Let’s test this. Let’s randomly sample 1000 individuals from our population. Then lets count the number of individuals that have yields between 70 and 80 bushels. For the curious, this is how we do this in R. We will run three lines of R code to do this:

  • First, use the set.seed() function to specify a certain point in the population where R will begin sampling. R uses an algorithm to choose samples. This is not quite the same thing as random sampling – be setting a seed, we ensure that we can generate the same “random” set in the future should we need to. Our seed number can be any numeric value; in this case, the date this section was revised.

  • Second, use the sample function to randomly sample our population and return a vector of those numbers.

  • Third, use the subset function to subset our data into those that meet logical conditions and return a dataframe or vector.

  • Fourth, use the length function to count the number of observations.

For everyone else, just understand this is how we came up with the sample of 1000 individuals.

# 1) set seed
set.seed(081521)

# 2) take sample
yield_sample = sample(yield$yield_bu, 1000)

# "yield_sample >=70 & yield_sample <=80 tells it to only include measures from 70 to 80 in the subset

# 3) Subset data into values between 70 and 80
yield_subset = subset(yield_sample, yield_sample >=70 & yield_sample <=80)

# 4) Count number of samples in subset
length(yield_subset)
## [1] 353

Our sample had 1000 individuals. 353, or 35.3%, were had yields between 70 and 80 bushels/acre.

Is the proportion predicted by the normal distribution curve exactly that of the actual population? No. The normal distribution curve is, after all, a model – it is an approximation of the actual population. In addition, our sample is a subset of the population, not a complete accounting.

We will talk more about sampling in the next unit.

2.3 The Z-Distribution

The relationship between probability and the normal distribution curve is based on the concept of the Z-distribution. In essence, the Z-distribution describes a normal distribution curve with a population mean of 0 and a standard deviation of 1.

The Z-distribution helps us understand how probability relates to standard deviation in a normal distribution, regardless of the nature of a study or its measurement units.

For example, the proportion of a population within one standard deviation of the mean is about 68 percent:

Similarly, the proportion of a population within 1.96 standard deviations of the mean is about 95 percent:

Conversely, the proportion of a population beyond 1.96 standard deviations from the mean is about 5 percent.

We refer to the upper and lower ends of the distribution as tails. In a normal distribution we would expect about 2.5% of observations to less than -1.96 standard deviations of the mean.

And 2.5% of the population to be more than +1.96 above the mean:

2.3.1 Important Numbers: 95% and 5%

Above we learned that 95% of a normal distribution is between 1.96 standard deviations of the mean, and that 5% of a normal distribution is outside this range. Perhaps these numbers sound familiar to you. Have you ever seen results presented with a 95% confidence interval? Have you ever read that two treatments were significantly different at the P=0.05 level?
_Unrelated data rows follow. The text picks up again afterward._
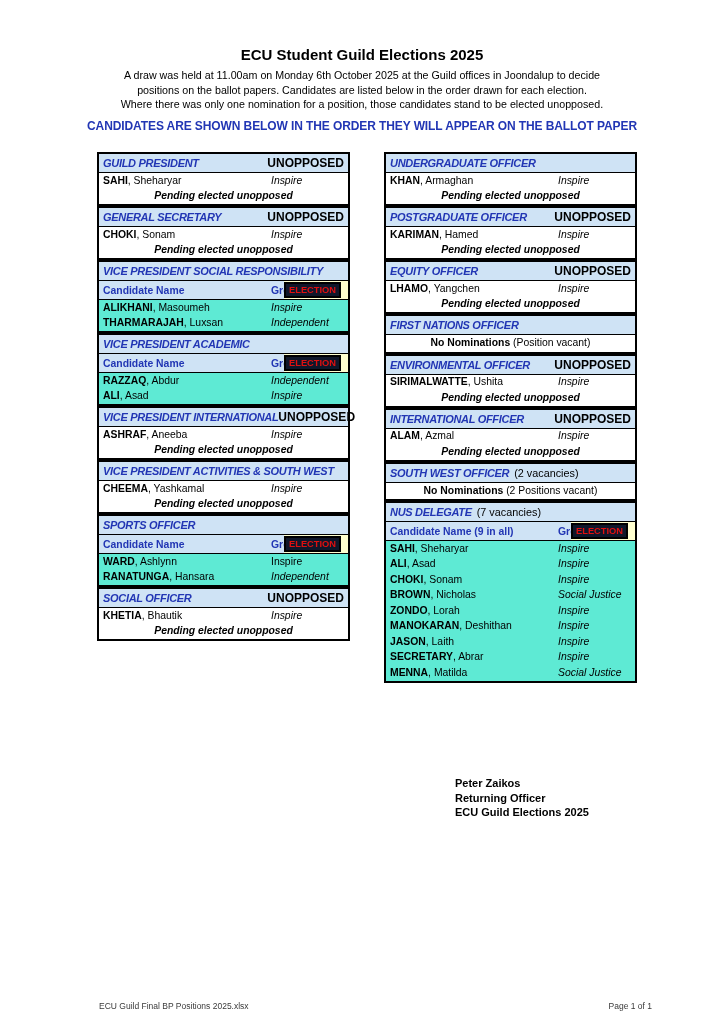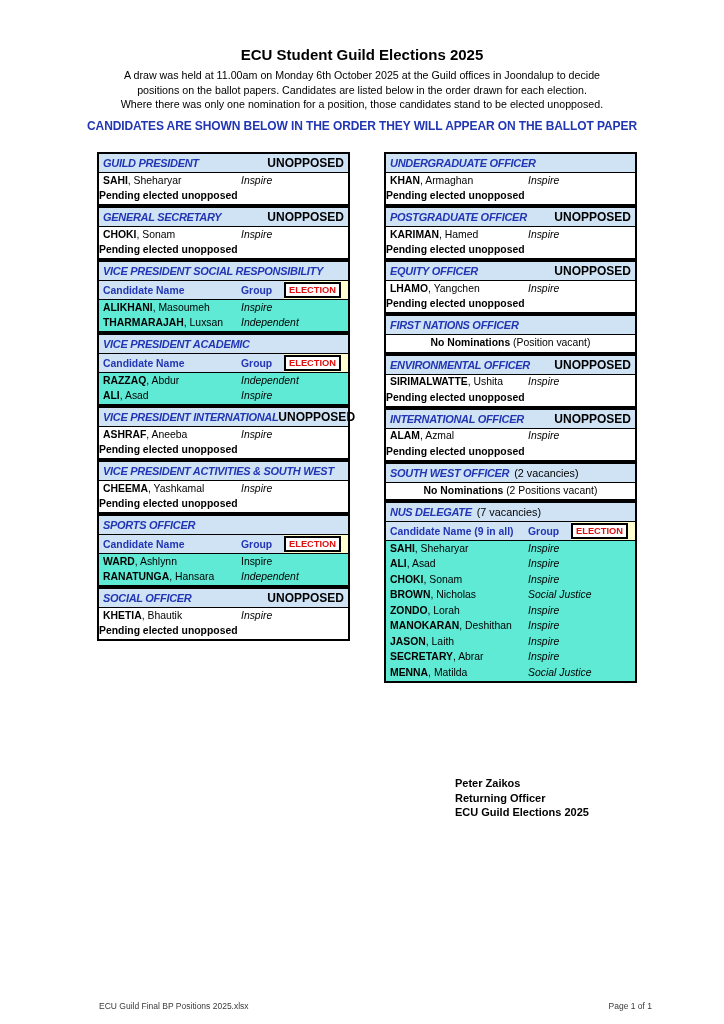"SAHI, Sheharyar" .name-col { width: 142px -> 172px }
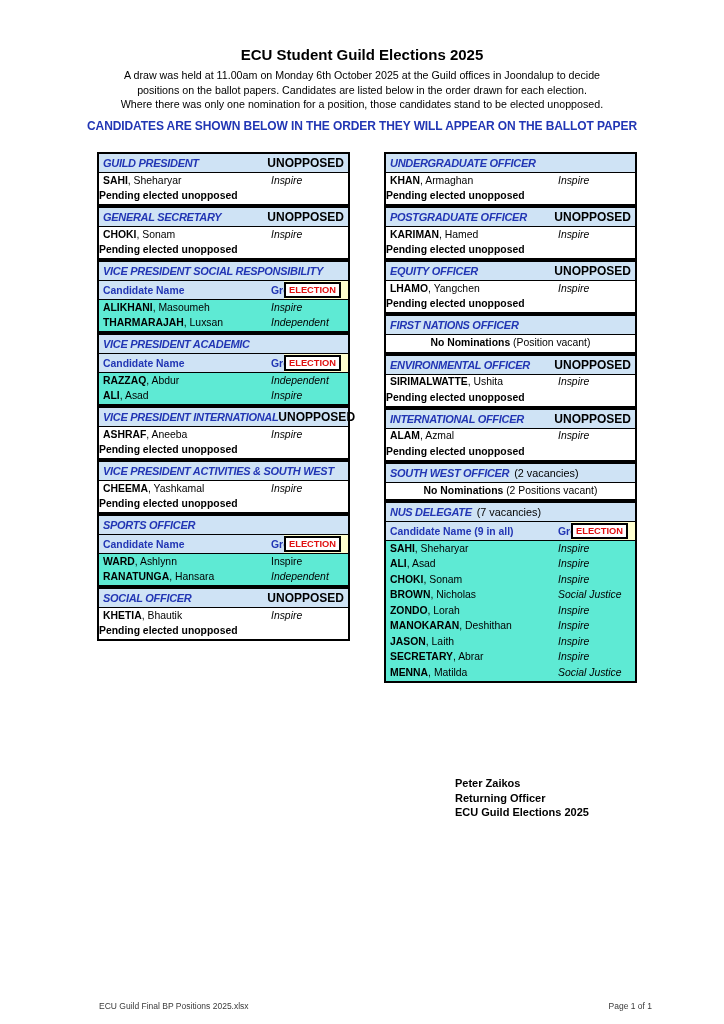"Pending elected unopposed" .pending { font-style: none -> italic; text-align: left -> center }
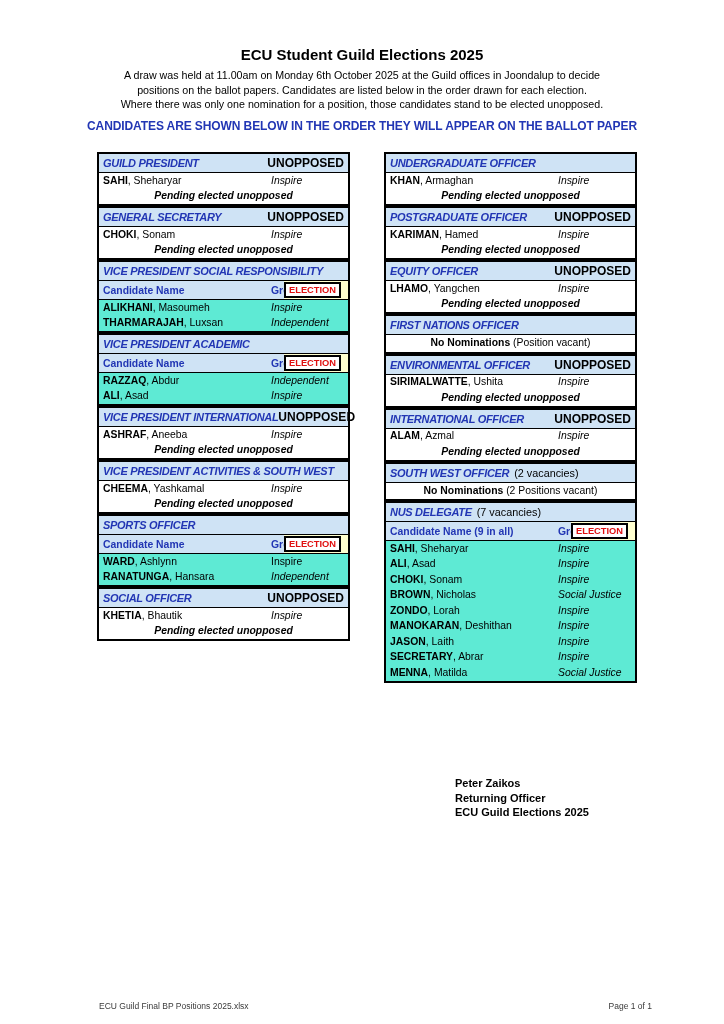"ELECTION" .badge { background: #ffffff -> #0f172a }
For population statistics, the normal distribution is the origin of those numbers. As we get further into this course, we will learn about additional distributions – t and F – and the unique statistical tests they allow. But the concept will stay the same: identifying whether observed statistical values are more likely to occur (i.e., within the central 95% of values expected in a distribution), or whether the values are unusual (occurring in the remaining 5%).